Setting asset expiry is one way to enforce CDM principals in a high DevOps environment that leverages IaC. The goal of CDM is to assess assets every 72 hours, and thus we can set them to expire (get torn down, and therefore require rebuild) within the timeframe to know they are living on fresh infrastructure built with approved code.

Sampling

Sampling is to be used in conjunction with the methods above. In a dynamic environment where the total number of assets is always changing, there should be a solid core of the fleet that can be scanned via traditional means of active scanning. We just need to accept that we are not going to be able to scan the complete inventory. There should also be far fewer profiles, or “gold images,” than there are total assets. The idea is that if you can get at least 25% of each profile in any given scan, there is a good chance you are going to find all the misconfigurations and vulnerabilities that exist on all the resources of the same profile, and/or identify if assets are drifting from the fleet. This is enough to identify systemic issues such as bad deployment code or resources being spun up with out-of-date software. If you are finding resources in a profile that have a large discrepancy with the others in that same profile, then that is a sign of DevOps or configuration management issues that need to be addressed.
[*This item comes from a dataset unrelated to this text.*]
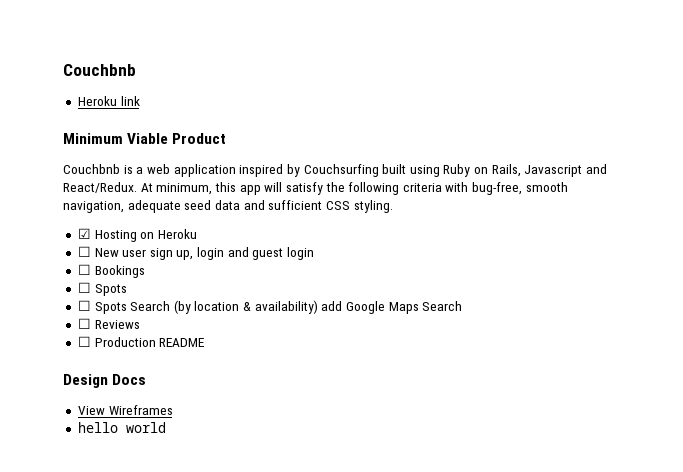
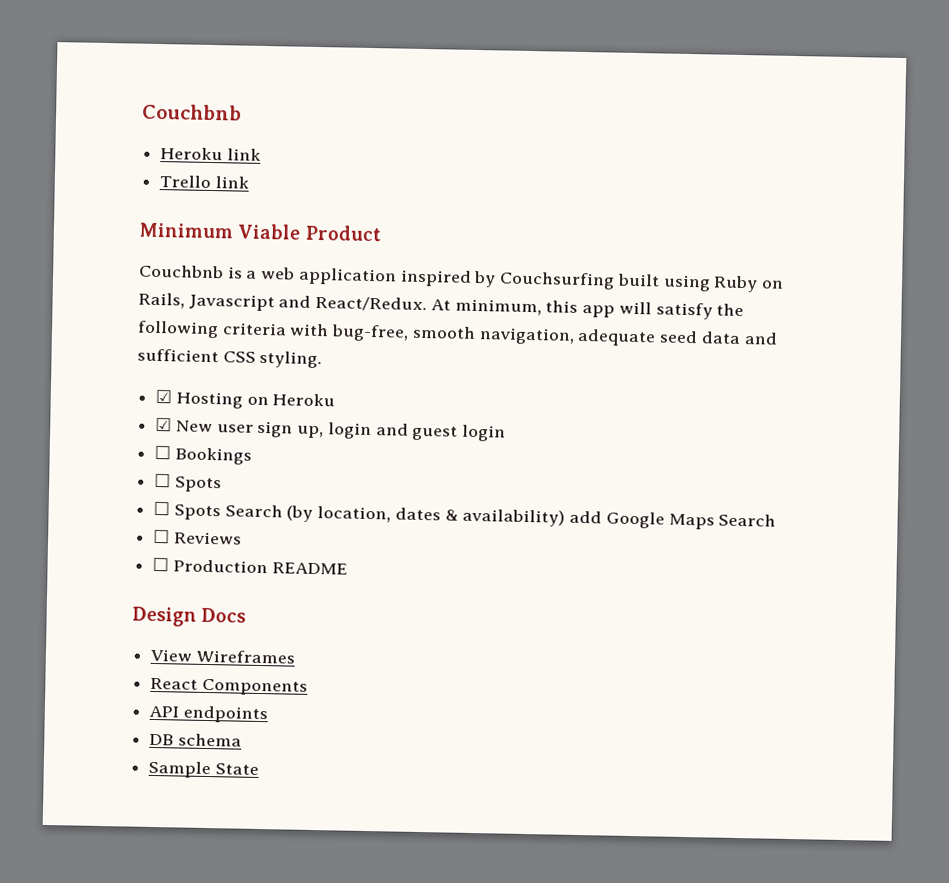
(140, 101) none -> [159,175,249,189] // Trello link
[77,246,91,257] ☐ -> [155,416,173,432] ☑
[194,301,240,311] location -> [317,506,441,523] location, dates
[77,422,166,433] hello world -> [150,677,308,696] [149,705,268,724] [149,733,242,747] [148,760,259,779] React Components // API endpoints // DB schema // Sample State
We are not giving up on the concept of having a complete inventory, just accepting the fact that there really is no such thing.

Building IaC assets specifically for the purposes of performing security testing is a great option to leverage as well. These assets can have persistence and be “enrolled” into a continuous monitoring solution to report on the vulnerabilities in a similar manner to on-premises devices, via a dashboard or otherwise. The total number of vulnerabilities in the fleet is the quantity found on these sample assets, multiplied by the number of those assets that are living in the fleet. As we stated above, we can get this quantity from the CSP services or third-party tools.

Custom approaches

There are many different CSPs out there for the endless cloud-based possibilities, and all CSPs have various services and tools available from them, and for them. What I have reviewed are high-level concepts, but each customer will need to dial in the specifics based on their use cases and objectives.